[[ Exercise inputs, beginning ]]

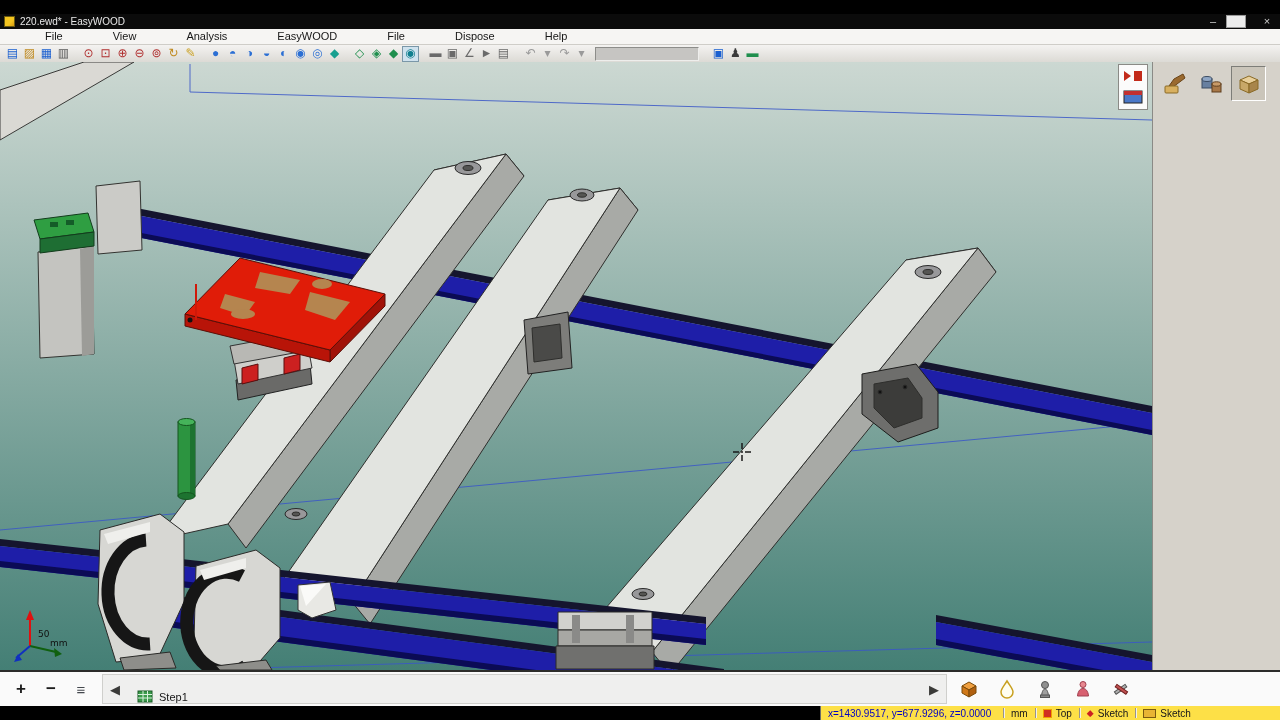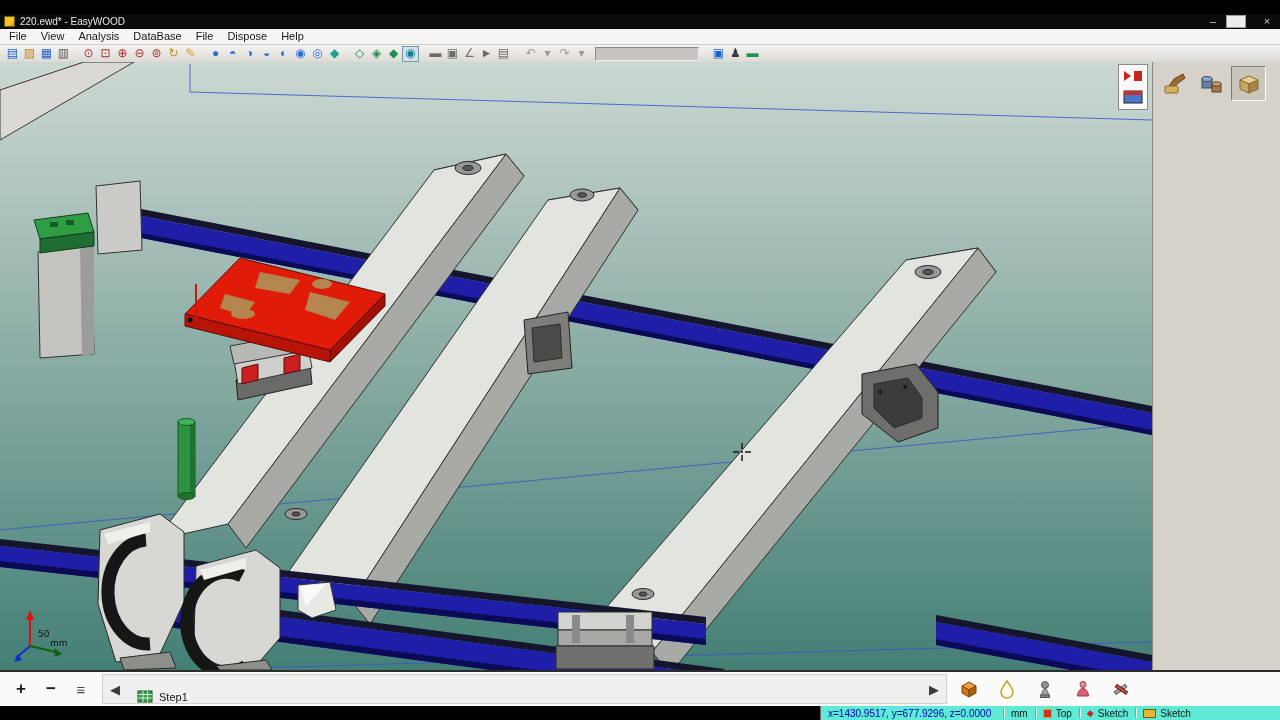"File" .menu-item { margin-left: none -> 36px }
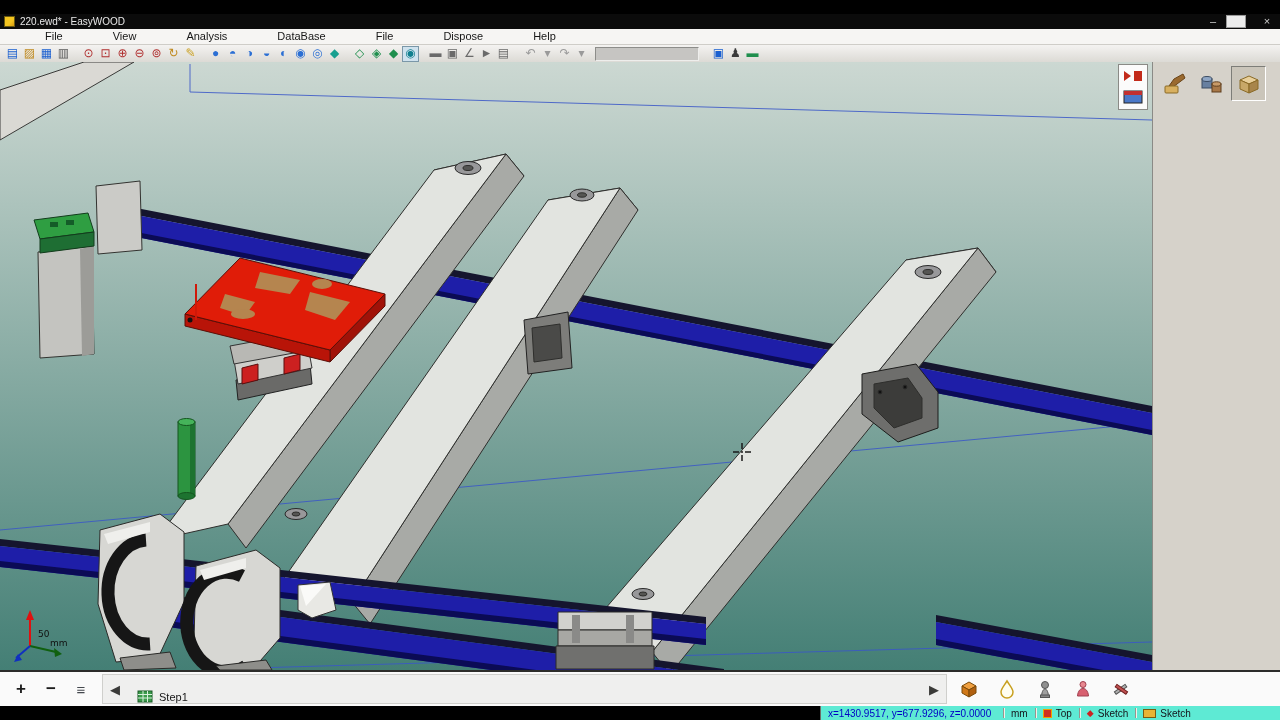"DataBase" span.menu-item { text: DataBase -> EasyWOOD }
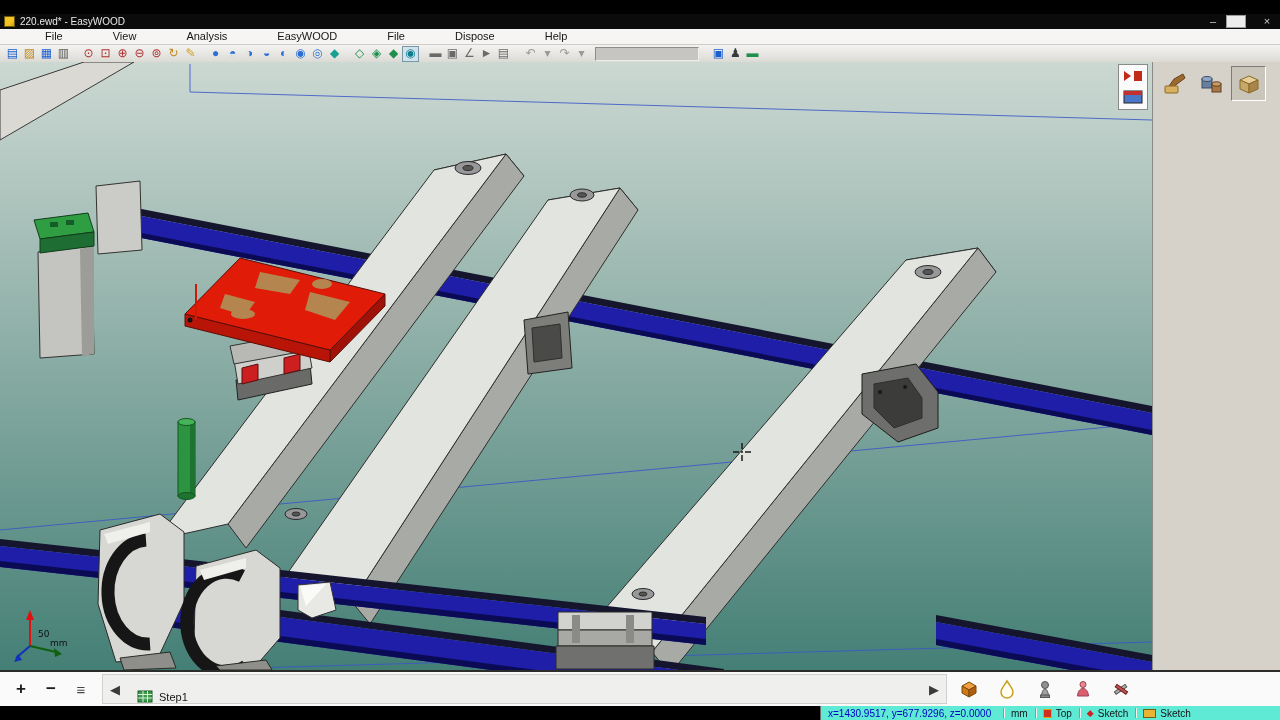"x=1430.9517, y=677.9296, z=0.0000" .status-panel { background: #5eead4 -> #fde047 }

[[ Exercise inputs, end ]]
[[ Exercise inputs, beginning ]]

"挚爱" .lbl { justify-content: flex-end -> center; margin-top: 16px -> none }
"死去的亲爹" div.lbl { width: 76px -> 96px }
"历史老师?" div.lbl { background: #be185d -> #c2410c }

[[ Exercise inputs, end ]]

▸ **Task to carry out**: Using the listing above, reproduce word for word every line from the one containing "margin-left: none ->" through the one containing "background: #5eead4 ->". Pictures must be left out.

▸ **Answer to this task**:
"File" .menu-item { margin-left: none -> 36px }
"DataBase" span.menu-item { text: DataBase -> EasyWOOD }
"x=1430.9517, y=677.9296, z=0.0000" .status-panel { background: #5eead4 -> #fde047 }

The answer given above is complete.